Quand il eut douze ans, une grosse difficulté surgit: celle de la première communion.
Lise un matin vint trouver Jeanne et lui représenta qu'on ne pouvait laisser plus longtemps le petit sans instruction religieuse et sans remplir ses premiers devoirs. Elle argumenta de toutes les façons, invoquant mille raisons, et, avant tout, l'opinion des gens qu'ils voyaient. La mère, troublée, indécise, hésitait, affirmant qu'on pouvait attendre encore.
Mais un mois plus tard, comme elle rendait une visite à la comtesse de Briseville, cette dame lui demanda par hasard: «C'est cette année sans doute que votre Paul va faire sa première communion.» Et Jeanne, prise au dépourvu, répondit: «Oui, Madame.» Ce simple mot la décida et, sans en rien confier à son père, elle pria Lise de conduire l'enfant au catéchisme.
Pendant un mois tout alla bien; mais Poulet revint un soir avec la gorge enrouée. Et le lendemain il toussait. Sa mère affolée l'interrogea, et elle apprit que le curé l'avait envoyé attendre la fin de la leçon à la porte de l'église dans le courant d'air du porche, parce qu'il s'était mal tenu.
Elle le garda donc chez elle, et lui fit apprendre elle-même cet alphabet de la religion.
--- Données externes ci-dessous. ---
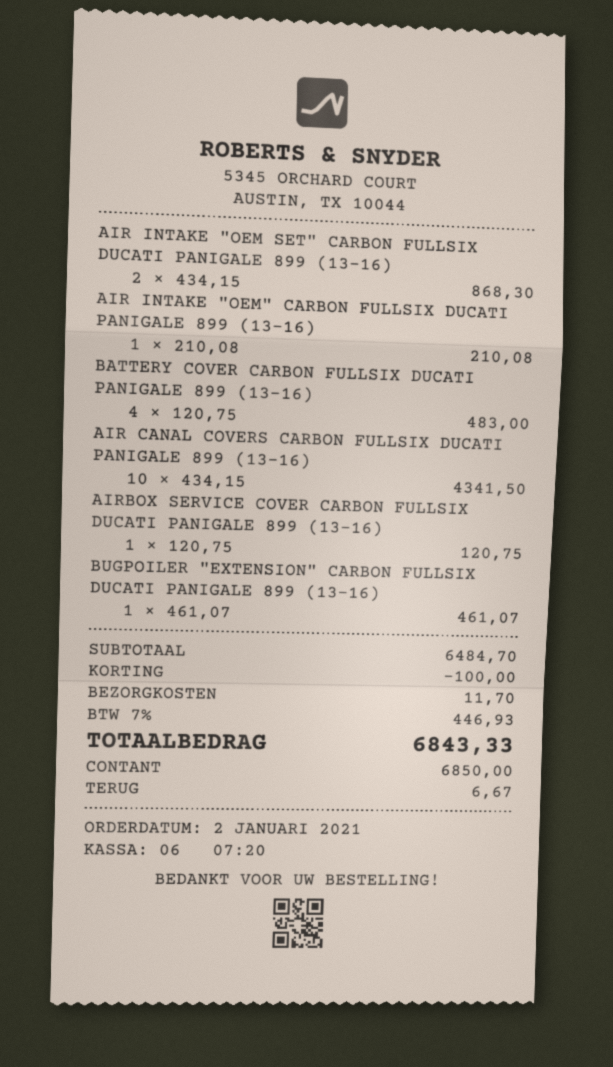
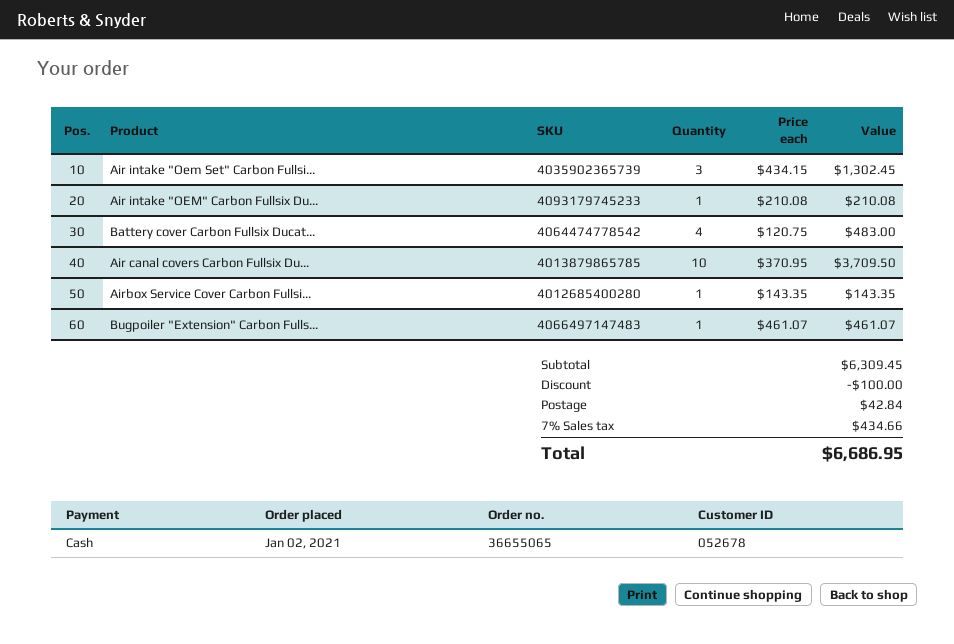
AIR INTAKE "OEM SET" CARBON FULLSIX DUCATI PANIGALE 899 (13-16): 2 x 434.15 = 868.30 -> 3 x 434.15 = 1302.45
AIR CANAL COVERS CARBON FULLSIX DUCATI PANIGALE 899 (13-16): 10 x 434.15 = 4341.50 -> 10 x 370.95 = 3709.50
AIRBOX SERVICE COVER CARBON FULLSIX DUCATI PANIGALE 899 (13-16): 1 x 120.75 = 120.75 -> 1 x 143.35 = 143.35
subtotal: 6484.70 -> 6309.45
shipping: 11.70 -> 42.84
tax: 7% = 446.93 -> 7% = 434.66
total: 6843.33 -> 6686.95

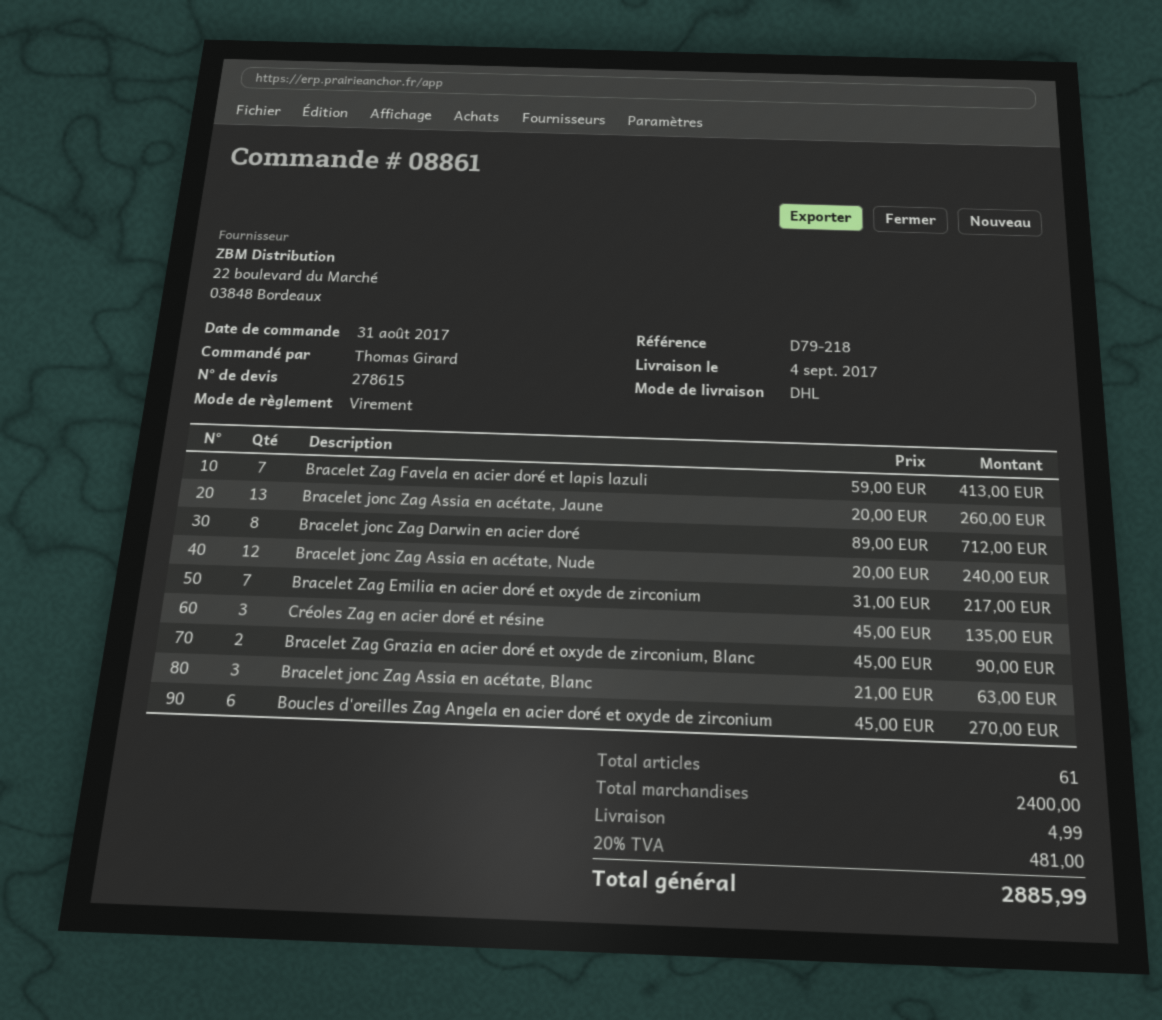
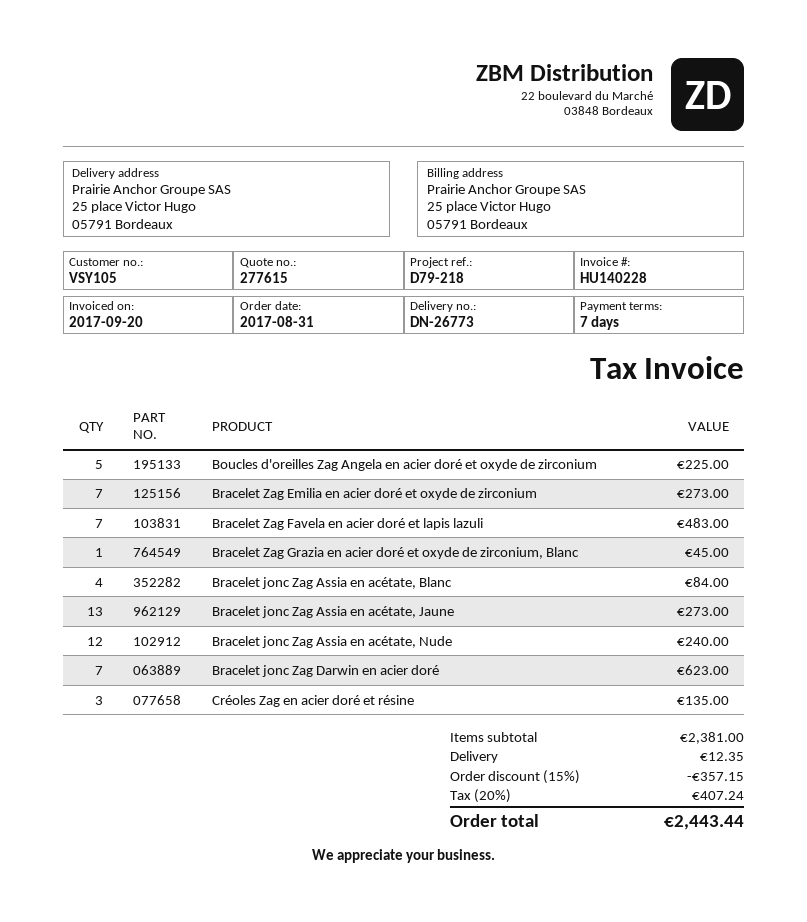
quote number: 278615 -> 277615
Bracelet Zag Favela en acier doré et lapis lazuli: 7 for 413.00 -> 7 for 483.00
Bracelet jonc Zag Assia en acétate, Jaune: 13 for 260.00 -> 13 for 273.00
Bracelet jonc Zag Darwin en acier doré: 8 for 712.00 -> 7 for 623.00
Bracelet Zag Emilia en acier doré et oxyde de zirconium: 7 for 217.00 -> 7 for 273.00
Bracelet Zag Grazia en acier doré et oxyde de zirconium, Blanc: 2 for 90.00 -> 1 for 45.00
Bracelet jonc Zag Assia en acétate, Blanc: 3 for 63.00 -> 4 for 84.00
Boucles d'oreilles Zag Angela en acier doré et oxyde de zirconium: 6 for 270.00 -> 5 for 225.00
subtotal: 2400.00 -> 2381.00
discount: none -> 15% = 357.15
shipping: 4.99 -> 12.35
tax: 20% = 481.00 -> 20% = 407.24
total: 2885.99 -> 2443.44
Mais l'abbé Tolbiac, malgré les supplications de Lison, refusa de l'admettre parmi les communiants, comme étant insuffisamment instruit.
Il en fut de même l'an suivant. Alors le baron exaspéré jura que l'enfant n'avait pas besoin de croire à cette niaiserie, à ce symbole puéril de la transsubstantiation, pour être un honnête homme; et il fut décidé qu'il serait élevé en chrétien, mais non pas en catholique pratiquant, et qu'à sa majorité il demeurerait libre de devenir ce qu'il lui plairait.
Et Jeanne, quelque temps après, ayant fait une visite aux Briseville, n'en reçut point en retour. Elle s'étonna, connaissant la méticuleuse politesse de ses voisins; mais la marquise de Coutelier lui révéla avec hauteur la raison de cette abstention.
Se regardant, par la situation de son mari, et par son titre bien authentique, et par sa fortune considérable, comme une sorte de reine de la noblesse normande, la marquise gouvernait en vraie reine, parlait en liberté, se montrait gracieuse ou cassante selon les occasions, admonestait, redressait, félicitait à tout propos. Jeanne donc s'étant présentée chez elle, cette dame, après quelques paroles glaciales, prononça d'un ton sec:—«La société se divise en deux classes: les gens qui croient à Dieu et ceux qui n'y croient pas. Les uns, même les plus humbles, sont nos amis, nos égaux; les autres ne sont rien pour nous.»
Jeanne, sentant l'attaque, répliqua:—«Mais ne peut-on croire à Dieu sans fréquenter les églises?»
La marquise répondit:—«Non, Madame; les fidèles vont prier Dieu dans son église comme on va trouver les hommes en leurs demeures.»